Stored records

>>>

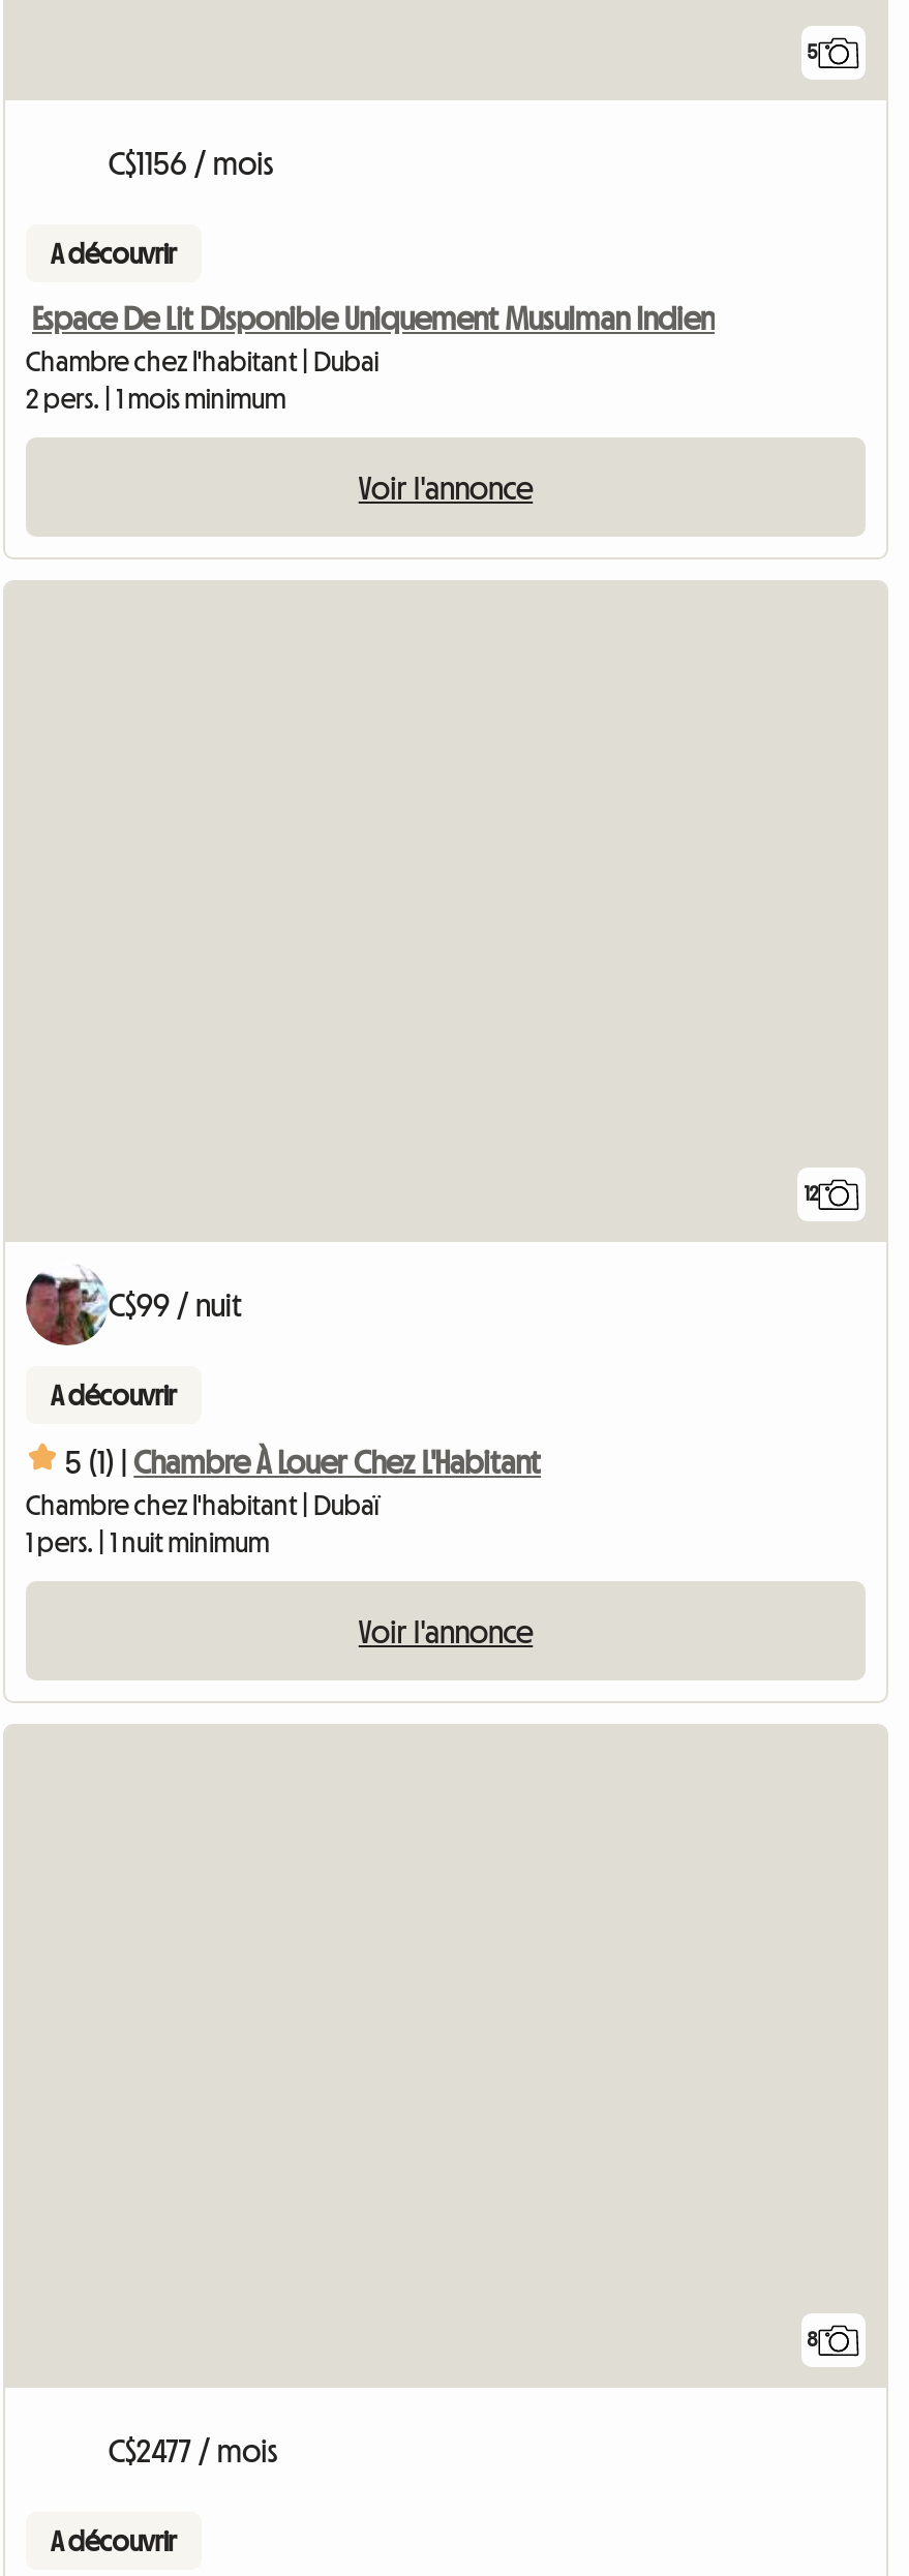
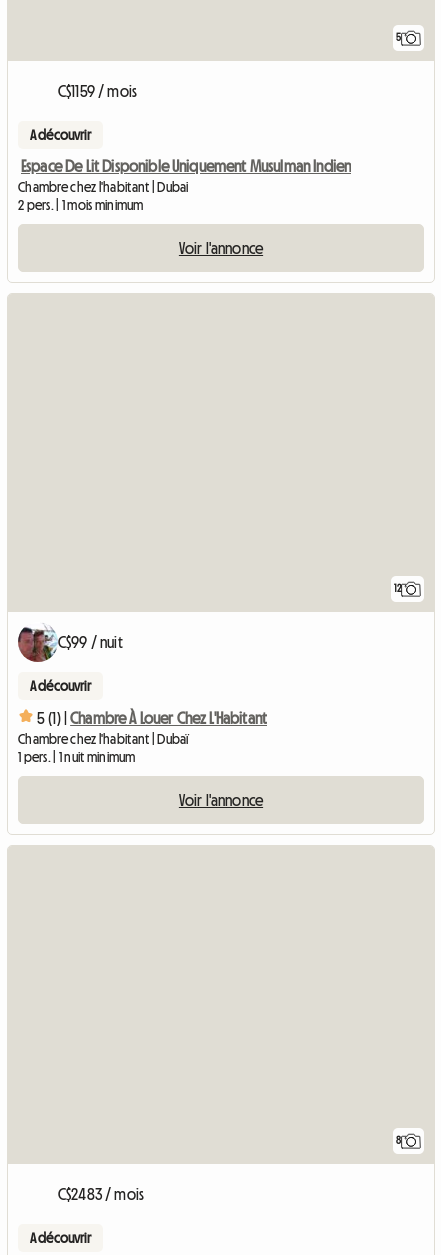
[109,145,274,178] C$1156 / mois -> [58,83,137,99] C$1159 / mois
[109,2432,278,2466] C$2477 / mois -> [58,1186,144,1202] C$2483 / mois

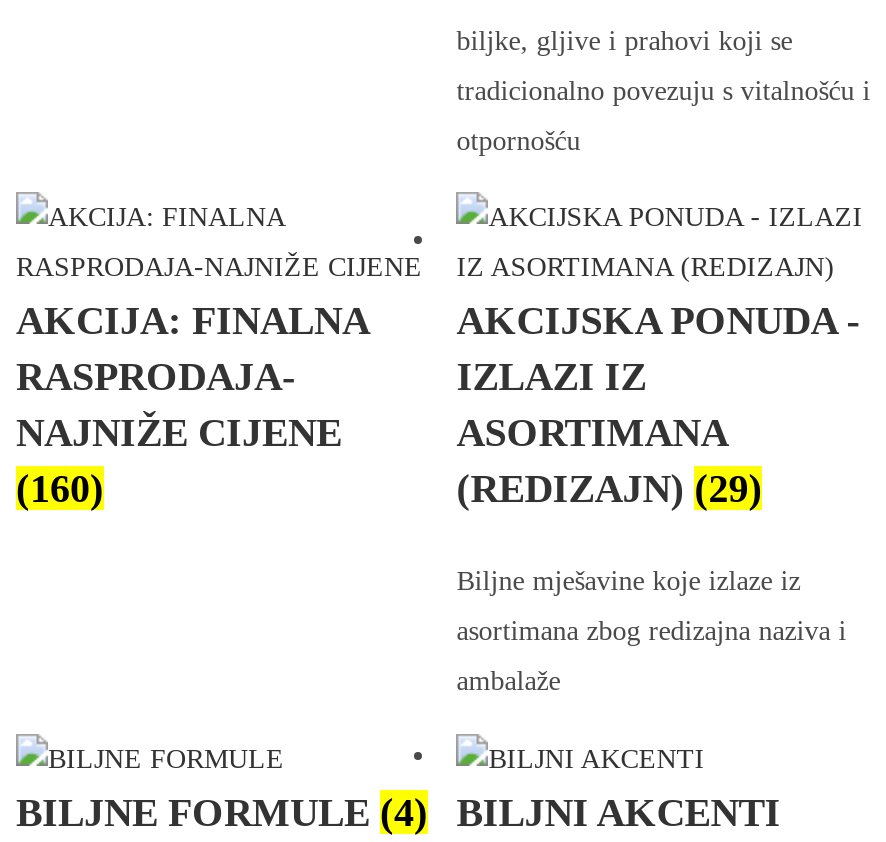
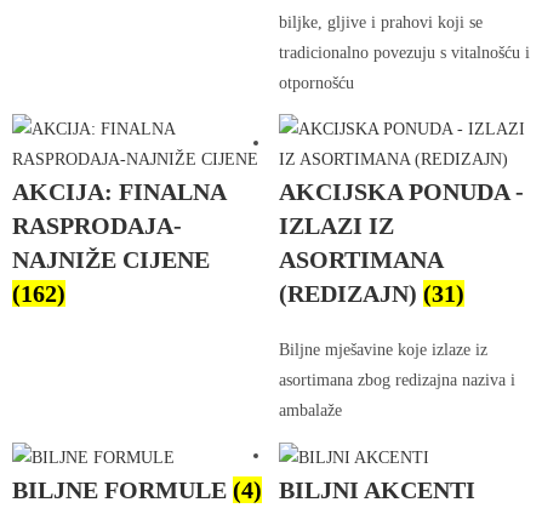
[16,466,104,510] (160) -> [12,280,65,307] (162)
[456,466,762,510] (REDIZAJN) (29) -> [279,280,465,307] (REDIZAJN) (31)

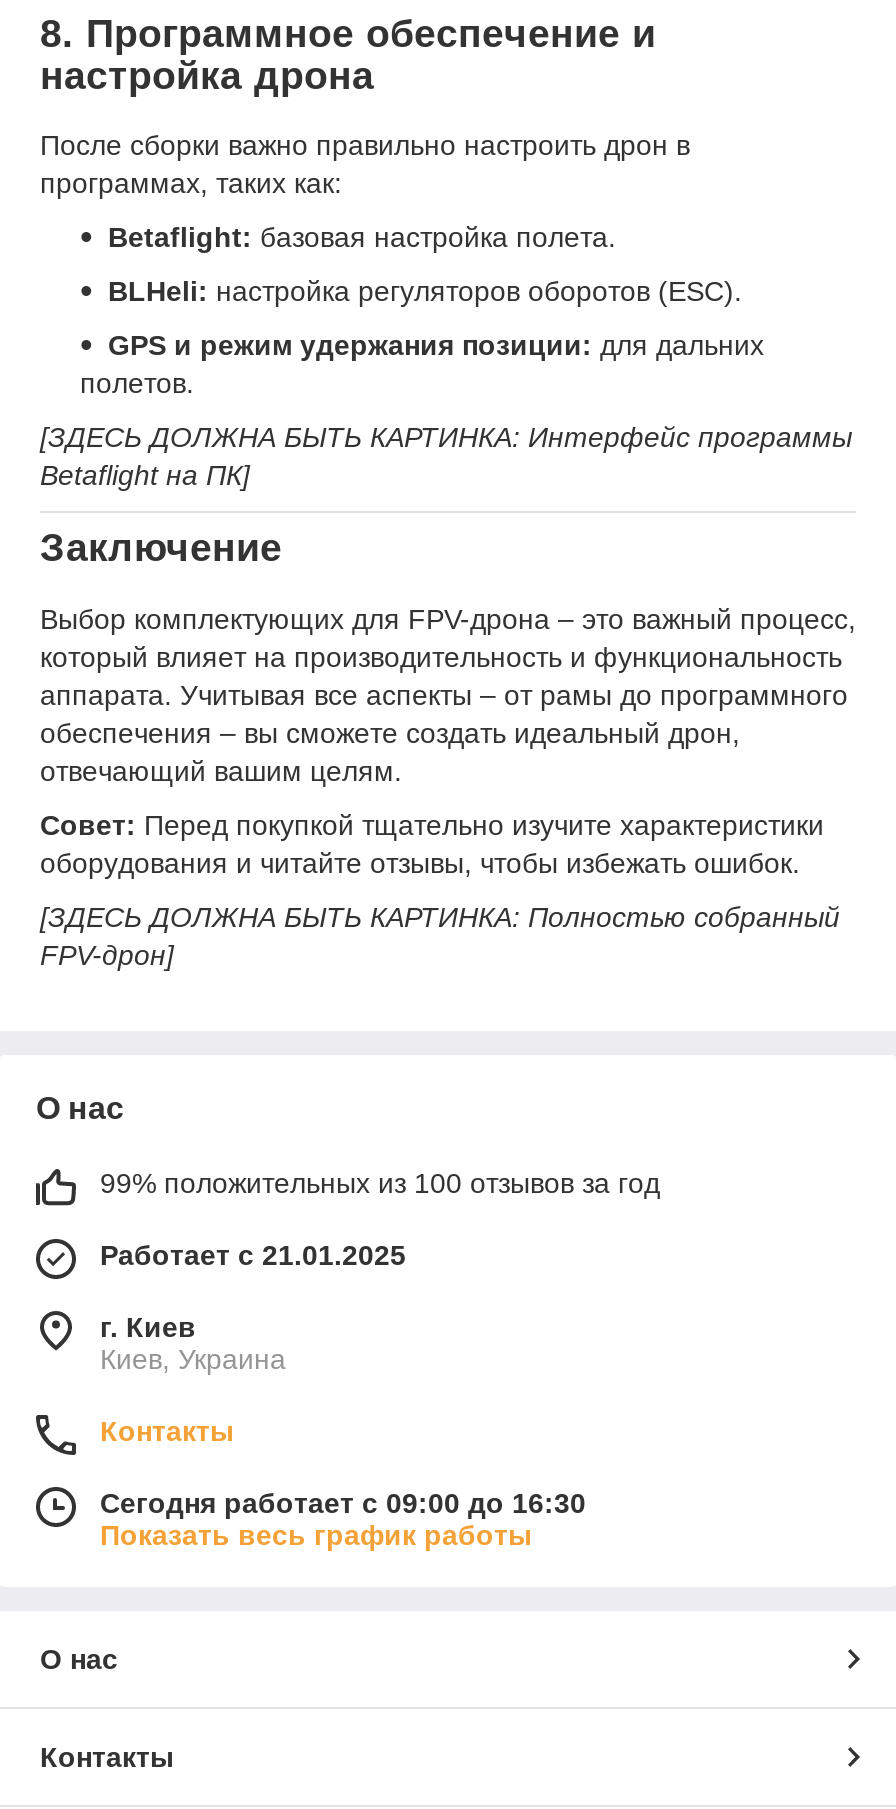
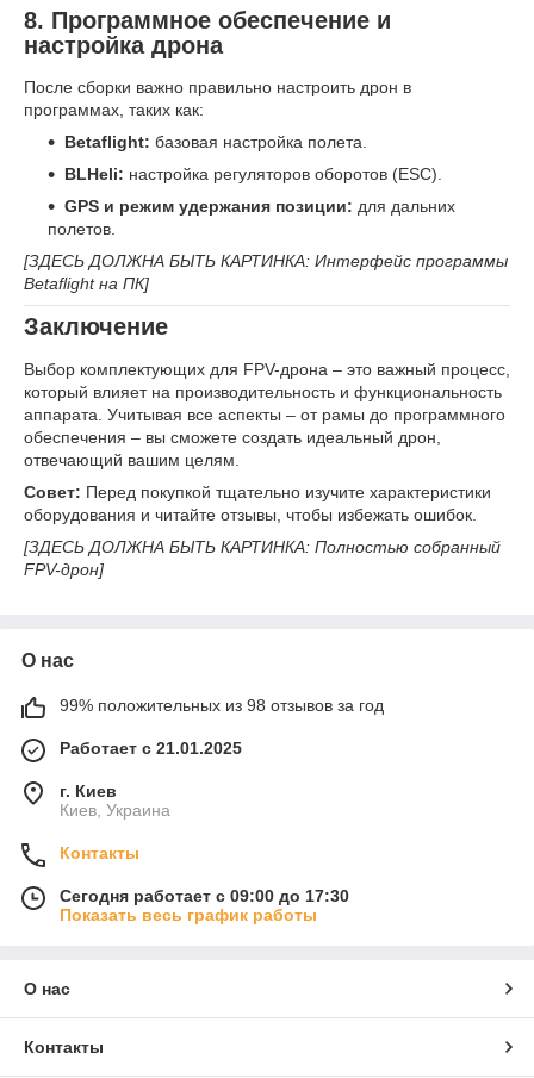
[100,1167,660,1199] 99% положительных из 100 отзывов за год -> [60,696,384,715] 99% положительных из 98 отзывов за год
[100,1487,586,1519] Сегодня работает с 09:00 до 16:30 -> [60,886,349,905] Сегодня работает с 09:00 до 17:30

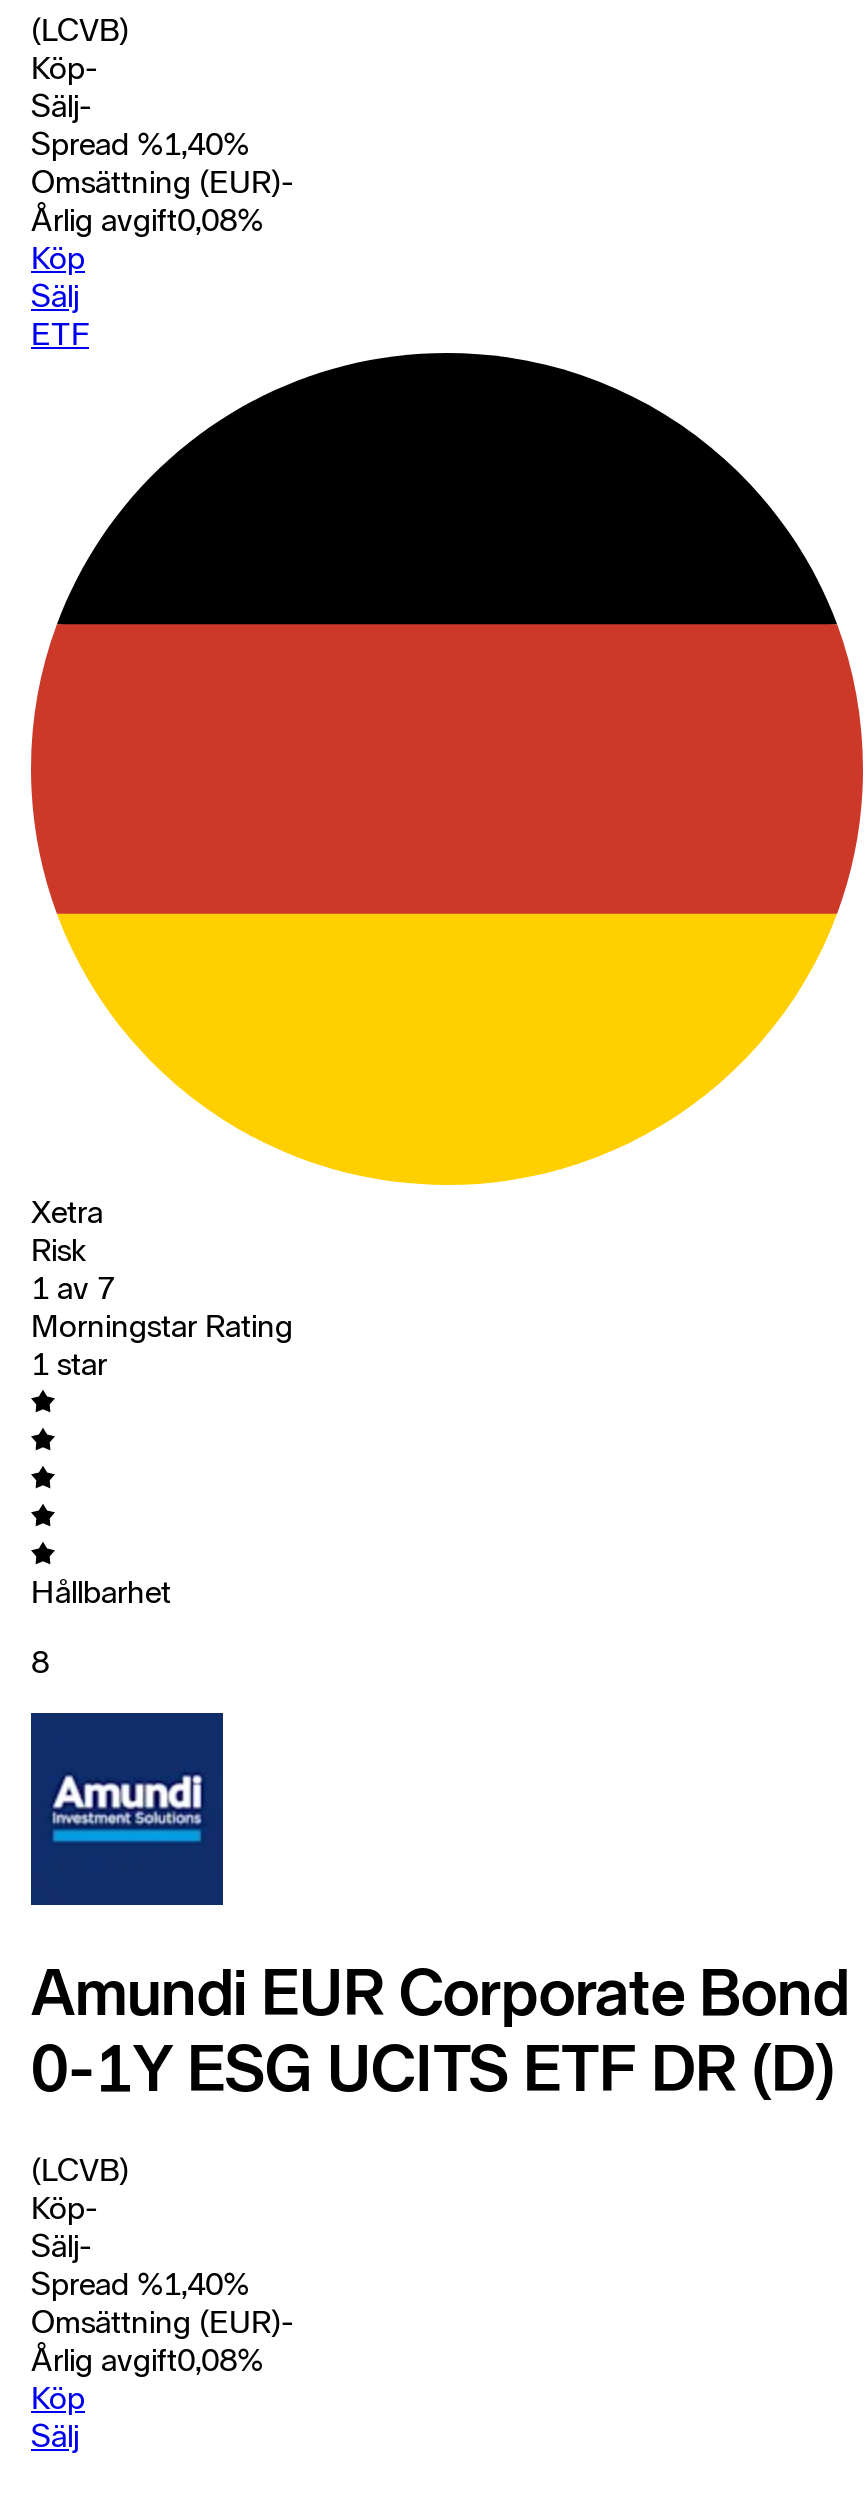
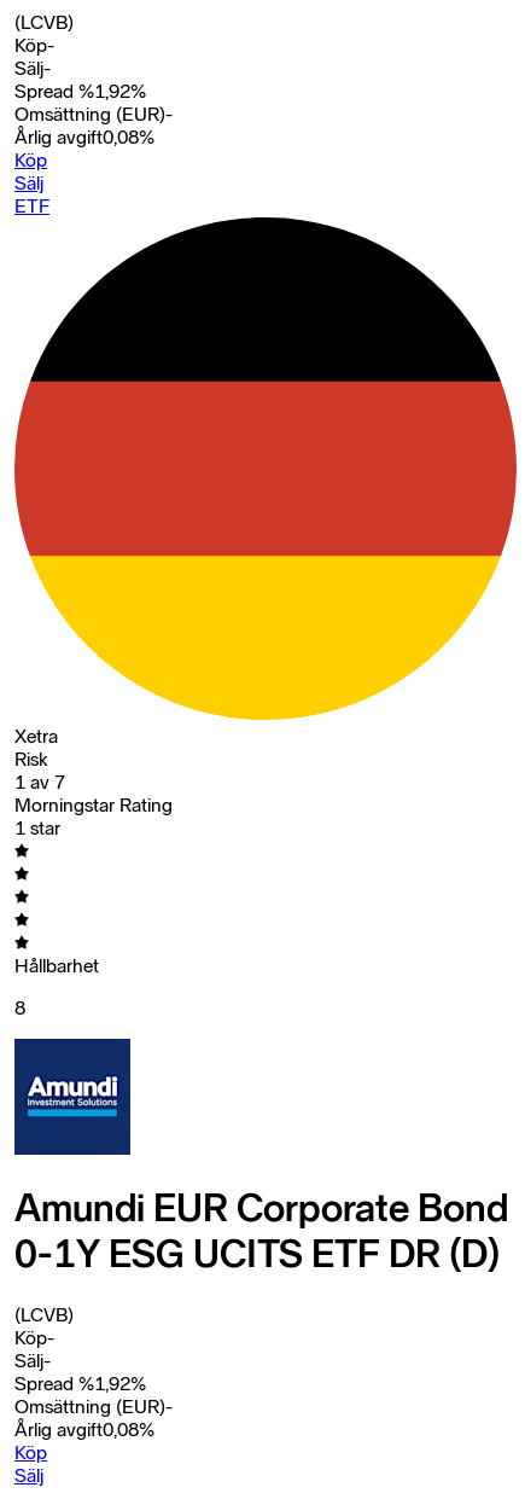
[31,125,249,163] Spread %1,40% -> [14,80,146,103] Spread %1,92%
[31,2265,249,2303] Spread %1,40% -> [14,1372,146,1395] Spread %1,92%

<<<

- Problem to solve -
Where does the word "Spread" occur in the records? Return every line that holds it.

- Completed task -
[31,125,249,163] Spread %1,40% -> [14,80,146,103] Spread %1,92%
[31,2265,249,2303] Spread %1,40% -> [14,1372,146,1395] Spread %1,92%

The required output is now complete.